Treatment plant helps clean Lake Uluabat in Turkey's west
Water pollution in Lake Uluabat in the northwestern province of Bursa, one of the 14 wetlands in Turkey mentioned in the Ramsar Convention on Wetlands of International Importance especially as Waterfowl Habitat (RAMSAR), has started declining thanks to a new water treatment plant.
The Akçalar Waste Water Treatment Plant, built by the Bursa Municipality with an investment of 35 million Turkish Liras ($6.5 million), started operations in October to treat the waste water discharged to Lake Uluabat, which is located on the northwestern bird migration route and is one of the most important wetlands in Europe and the Middle East with the diversity of birds it hosts every year.
The facility which serves a region with a population of around 25,000 people discharges water in line with European Union standards thanks to its physical, advanced biological and ultraviolet disinfection treatment.
With 4,561 cubic meters of wastewater treated per day, the plant will help the sustainability of species in the lake, which is home to birds such as small cormorant, tufted pelican, whiskered tern, heron and spoonbill, and some fish species.
Bursa Mayor Alinur Aktaş told state-run Anadolu Agency that Lake Uluabat is one of the most important wetlands of Turkey, and Gölyazı village by the lake is a significant tourism destination.
“Bursa is a rapidly growing and industrializing city. We improve the quality of our water with drinking water, rain water and sewage facilities.”
The water treatment plant in Akçalar will help preserve the wildlife in the lake for future generations,” the mayor said.
“The facility allows all lines around Lake Uluabat to be collected and discharged in one place,” said Aktaş.
“An excellent biological treatment system has been implemented. We continue to work to make Uluabat Lake, which is an important value of our country, cleaner. Settlements around the lake are growing every day. Despite this growth, we collect all domestic and industrial wastes in a single line and treat them here before discharge, preventing pollution in Lake Uluabat.”

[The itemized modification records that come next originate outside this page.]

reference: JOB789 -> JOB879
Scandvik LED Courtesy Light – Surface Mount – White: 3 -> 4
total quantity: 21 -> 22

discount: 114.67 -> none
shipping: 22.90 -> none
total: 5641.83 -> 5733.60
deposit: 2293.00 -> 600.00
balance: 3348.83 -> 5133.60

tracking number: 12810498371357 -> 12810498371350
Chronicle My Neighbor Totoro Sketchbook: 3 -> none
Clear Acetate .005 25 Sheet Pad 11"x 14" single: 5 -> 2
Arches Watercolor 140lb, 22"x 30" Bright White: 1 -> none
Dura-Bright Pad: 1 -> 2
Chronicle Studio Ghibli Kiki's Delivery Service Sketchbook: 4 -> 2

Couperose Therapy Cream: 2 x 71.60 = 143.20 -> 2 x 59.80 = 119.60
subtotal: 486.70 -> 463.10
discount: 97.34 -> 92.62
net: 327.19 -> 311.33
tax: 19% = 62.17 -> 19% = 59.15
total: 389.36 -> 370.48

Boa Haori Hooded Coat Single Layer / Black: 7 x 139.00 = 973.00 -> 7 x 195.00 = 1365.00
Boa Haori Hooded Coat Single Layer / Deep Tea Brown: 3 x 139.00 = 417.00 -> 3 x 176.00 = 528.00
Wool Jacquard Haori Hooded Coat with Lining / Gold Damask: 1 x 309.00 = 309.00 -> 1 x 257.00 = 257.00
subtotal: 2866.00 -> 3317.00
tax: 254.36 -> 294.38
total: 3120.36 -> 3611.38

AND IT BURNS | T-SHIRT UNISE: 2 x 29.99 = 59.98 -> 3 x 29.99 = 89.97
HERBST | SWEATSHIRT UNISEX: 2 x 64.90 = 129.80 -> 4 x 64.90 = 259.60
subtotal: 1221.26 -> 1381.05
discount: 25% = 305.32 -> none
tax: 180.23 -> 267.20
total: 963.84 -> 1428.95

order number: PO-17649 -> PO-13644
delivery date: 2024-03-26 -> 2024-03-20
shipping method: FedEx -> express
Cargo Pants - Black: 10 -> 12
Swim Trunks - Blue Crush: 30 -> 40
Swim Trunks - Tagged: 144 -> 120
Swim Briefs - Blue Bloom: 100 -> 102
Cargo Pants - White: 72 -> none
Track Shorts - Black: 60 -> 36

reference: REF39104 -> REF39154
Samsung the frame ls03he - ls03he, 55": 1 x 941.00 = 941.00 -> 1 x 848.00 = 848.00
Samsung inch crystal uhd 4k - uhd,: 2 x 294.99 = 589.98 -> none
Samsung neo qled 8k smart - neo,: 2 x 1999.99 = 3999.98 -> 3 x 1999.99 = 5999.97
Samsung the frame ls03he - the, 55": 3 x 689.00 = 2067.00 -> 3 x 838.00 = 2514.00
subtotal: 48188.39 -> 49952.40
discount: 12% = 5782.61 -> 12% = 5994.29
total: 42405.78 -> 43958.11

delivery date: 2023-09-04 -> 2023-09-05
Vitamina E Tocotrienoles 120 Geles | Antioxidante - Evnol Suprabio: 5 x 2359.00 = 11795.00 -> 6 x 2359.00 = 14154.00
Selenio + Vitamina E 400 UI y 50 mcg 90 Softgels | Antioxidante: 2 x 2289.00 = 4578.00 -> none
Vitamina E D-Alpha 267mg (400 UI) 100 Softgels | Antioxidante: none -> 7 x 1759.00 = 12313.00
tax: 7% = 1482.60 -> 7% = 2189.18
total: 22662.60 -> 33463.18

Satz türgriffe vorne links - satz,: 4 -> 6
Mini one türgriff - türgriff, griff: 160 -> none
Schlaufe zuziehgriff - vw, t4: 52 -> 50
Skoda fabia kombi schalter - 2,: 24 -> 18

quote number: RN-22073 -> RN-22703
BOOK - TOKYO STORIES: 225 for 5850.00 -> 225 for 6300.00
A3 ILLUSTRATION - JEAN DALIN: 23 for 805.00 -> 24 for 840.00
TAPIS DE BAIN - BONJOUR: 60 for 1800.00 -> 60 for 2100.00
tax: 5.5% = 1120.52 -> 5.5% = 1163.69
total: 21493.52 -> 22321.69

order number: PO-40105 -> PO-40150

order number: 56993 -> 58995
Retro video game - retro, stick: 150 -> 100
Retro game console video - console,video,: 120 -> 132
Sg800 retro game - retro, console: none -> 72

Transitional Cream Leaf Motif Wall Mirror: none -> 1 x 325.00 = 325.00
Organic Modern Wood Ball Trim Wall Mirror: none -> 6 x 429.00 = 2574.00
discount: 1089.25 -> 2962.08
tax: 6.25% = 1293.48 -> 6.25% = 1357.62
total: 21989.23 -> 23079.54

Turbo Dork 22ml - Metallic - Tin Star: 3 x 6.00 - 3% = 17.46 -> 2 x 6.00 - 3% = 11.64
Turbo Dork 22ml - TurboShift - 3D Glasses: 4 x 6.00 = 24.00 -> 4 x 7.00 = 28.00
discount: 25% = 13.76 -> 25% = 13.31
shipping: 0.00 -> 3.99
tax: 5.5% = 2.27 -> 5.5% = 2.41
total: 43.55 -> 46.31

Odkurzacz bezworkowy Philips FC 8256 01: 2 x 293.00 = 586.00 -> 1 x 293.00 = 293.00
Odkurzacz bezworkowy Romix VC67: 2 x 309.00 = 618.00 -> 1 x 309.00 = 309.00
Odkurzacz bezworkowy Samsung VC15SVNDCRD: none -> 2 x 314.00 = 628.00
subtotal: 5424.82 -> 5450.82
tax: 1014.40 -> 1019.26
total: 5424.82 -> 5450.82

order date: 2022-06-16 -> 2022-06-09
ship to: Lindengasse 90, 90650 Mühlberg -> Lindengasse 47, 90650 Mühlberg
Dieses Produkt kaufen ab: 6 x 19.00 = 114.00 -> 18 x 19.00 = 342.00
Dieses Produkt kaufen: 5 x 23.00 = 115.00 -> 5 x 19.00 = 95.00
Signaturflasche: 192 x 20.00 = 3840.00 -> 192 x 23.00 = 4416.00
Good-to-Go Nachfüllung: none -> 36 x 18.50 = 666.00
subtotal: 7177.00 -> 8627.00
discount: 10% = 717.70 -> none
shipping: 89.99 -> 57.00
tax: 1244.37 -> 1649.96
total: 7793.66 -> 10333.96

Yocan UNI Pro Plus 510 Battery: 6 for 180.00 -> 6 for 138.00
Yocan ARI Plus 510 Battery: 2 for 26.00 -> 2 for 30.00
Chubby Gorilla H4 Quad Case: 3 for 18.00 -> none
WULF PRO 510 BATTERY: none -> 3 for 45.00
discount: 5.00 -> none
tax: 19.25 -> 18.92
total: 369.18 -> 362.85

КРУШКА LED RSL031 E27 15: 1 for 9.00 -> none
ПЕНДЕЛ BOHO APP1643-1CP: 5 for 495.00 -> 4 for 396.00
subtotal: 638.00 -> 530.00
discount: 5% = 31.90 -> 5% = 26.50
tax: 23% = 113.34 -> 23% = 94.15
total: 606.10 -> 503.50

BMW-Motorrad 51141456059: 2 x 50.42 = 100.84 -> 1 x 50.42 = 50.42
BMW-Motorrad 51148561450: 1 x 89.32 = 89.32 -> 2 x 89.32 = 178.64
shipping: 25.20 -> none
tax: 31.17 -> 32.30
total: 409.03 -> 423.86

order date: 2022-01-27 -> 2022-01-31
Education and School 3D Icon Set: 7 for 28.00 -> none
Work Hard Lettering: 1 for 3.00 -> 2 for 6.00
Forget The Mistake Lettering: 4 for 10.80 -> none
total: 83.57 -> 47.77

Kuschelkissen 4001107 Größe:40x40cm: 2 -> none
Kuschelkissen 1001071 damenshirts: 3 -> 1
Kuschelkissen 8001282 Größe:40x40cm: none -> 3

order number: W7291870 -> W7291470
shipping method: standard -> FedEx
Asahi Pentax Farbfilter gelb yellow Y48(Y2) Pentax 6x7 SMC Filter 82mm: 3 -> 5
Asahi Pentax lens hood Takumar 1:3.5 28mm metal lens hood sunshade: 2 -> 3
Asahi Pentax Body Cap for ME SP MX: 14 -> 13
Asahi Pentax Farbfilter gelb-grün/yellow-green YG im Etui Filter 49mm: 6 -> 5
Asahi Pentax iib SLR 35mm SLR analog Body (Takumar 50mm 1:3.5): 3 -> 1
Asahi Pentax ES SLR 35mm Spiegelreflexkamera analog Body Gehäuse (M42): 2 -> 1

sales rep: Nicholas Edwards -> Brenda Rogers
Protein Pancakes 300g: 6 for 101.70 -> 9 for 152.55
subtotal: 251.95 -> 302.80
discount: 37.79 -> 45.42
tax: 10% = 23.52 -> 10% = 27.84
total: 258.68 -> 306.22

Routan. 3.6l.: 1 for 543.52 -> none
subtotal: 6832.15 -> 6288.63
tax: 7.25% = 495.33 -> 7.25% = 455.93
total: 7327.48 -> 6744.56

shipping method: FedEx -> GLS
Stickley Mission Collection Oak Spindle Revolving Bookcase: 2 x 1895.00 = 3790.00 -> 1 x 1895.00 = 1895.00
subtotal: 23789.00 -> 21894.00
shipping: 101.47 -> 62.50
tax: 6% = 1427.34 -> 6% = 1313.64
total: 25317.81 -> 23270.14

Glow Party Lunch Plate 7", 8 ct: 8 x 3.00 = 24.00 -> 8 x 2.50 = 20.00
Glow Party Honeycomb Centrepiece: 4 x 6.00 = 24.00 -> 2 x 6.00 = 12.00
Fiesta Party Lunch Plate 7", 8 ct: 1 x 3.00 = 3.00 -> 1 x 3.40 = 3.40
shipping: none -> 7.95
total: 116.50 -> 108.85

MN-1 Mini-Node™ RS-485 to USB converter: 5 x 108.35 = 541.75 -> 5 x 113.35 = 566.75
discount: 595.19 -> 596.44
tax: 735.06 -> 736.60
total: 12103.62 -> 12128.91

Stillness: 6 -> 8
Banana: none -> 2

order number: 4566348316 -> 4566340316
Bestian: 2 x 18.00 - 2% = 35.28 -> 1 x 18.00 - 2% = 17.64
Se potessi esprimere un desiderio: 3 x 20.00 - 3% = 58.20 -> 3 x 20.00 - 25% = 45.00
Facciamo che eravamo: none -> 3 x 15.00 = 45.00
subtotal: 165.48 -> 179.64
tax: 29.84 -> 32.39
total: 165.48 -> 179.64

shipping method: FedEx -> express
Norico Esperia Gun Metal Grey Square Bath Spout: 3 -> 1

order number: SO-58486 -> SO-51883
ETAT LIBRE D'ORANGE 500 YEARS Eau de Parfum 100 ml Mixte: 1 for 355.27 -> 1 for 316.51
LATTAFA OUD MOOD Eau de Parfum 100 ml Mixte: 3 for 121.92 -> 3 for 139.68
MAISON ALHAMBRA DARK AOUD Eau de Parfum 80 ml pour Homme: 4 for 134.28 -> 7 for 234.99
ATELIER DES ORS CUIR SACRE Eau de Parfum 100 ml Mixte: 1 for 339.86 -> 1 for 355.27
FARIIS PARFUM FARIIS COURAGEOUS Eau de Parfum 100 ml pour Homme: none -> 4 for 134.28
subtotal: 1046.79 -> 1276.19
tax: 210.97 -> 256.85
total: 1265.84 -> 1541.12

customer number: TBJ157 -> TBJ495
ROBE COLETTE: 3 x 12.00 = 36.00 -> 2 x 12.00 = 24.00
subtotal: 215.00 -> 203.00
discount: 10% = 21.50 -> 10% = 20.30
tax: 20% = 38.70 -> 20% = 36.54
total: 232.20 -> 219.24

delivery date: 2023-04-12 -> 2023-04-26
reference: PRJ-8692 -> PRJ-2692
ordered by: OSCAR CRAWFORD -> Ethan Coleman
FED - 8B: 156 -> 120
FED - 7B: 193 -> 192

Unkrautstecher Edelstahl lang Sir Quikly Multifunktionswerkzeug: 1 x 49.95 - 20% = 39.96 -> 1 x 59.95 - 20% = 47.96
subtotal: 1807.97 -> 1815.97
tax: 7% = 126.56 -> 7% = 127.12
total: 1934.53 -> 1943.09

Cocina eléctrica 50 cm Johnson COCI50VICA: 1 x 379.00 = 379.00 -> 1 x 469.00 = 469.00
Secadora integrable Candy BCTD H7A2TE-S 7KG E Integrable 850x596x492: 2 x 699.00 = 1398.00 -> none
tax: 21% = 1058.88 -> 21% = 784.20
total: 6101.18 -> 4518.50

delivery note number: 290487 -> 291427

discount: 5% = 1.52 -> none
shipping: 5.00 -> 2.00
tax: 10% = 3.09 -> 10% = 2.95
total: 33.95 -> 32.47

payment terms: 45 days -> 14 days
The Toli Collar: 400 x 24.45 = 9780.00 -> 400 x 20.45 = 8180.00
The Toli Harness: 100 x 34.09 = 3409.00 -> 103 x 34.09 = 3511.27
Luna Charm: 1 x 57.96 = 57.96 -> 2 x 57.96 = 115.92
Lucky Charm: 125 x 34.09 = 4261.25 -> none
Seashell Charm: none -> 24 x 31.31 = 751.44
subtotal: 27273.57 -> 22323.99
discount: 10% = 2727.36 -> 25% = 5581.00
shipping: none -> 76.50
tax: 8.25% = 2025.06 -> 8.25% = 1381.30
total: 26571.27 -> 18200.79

Aktaş noted that pollution emerges in case of an inability to control domestic wastes with rapid urbanization.
“The fact that even one house is not included in the treatment process returns to us as pollution. This facility has the capacity to treat the entire wastewater in the area,” he added.
Lake Uluabat is one of the mid-sized lakes of Turkey. The lake stretches from east to west and with a length of 24 km and a width of 10 km.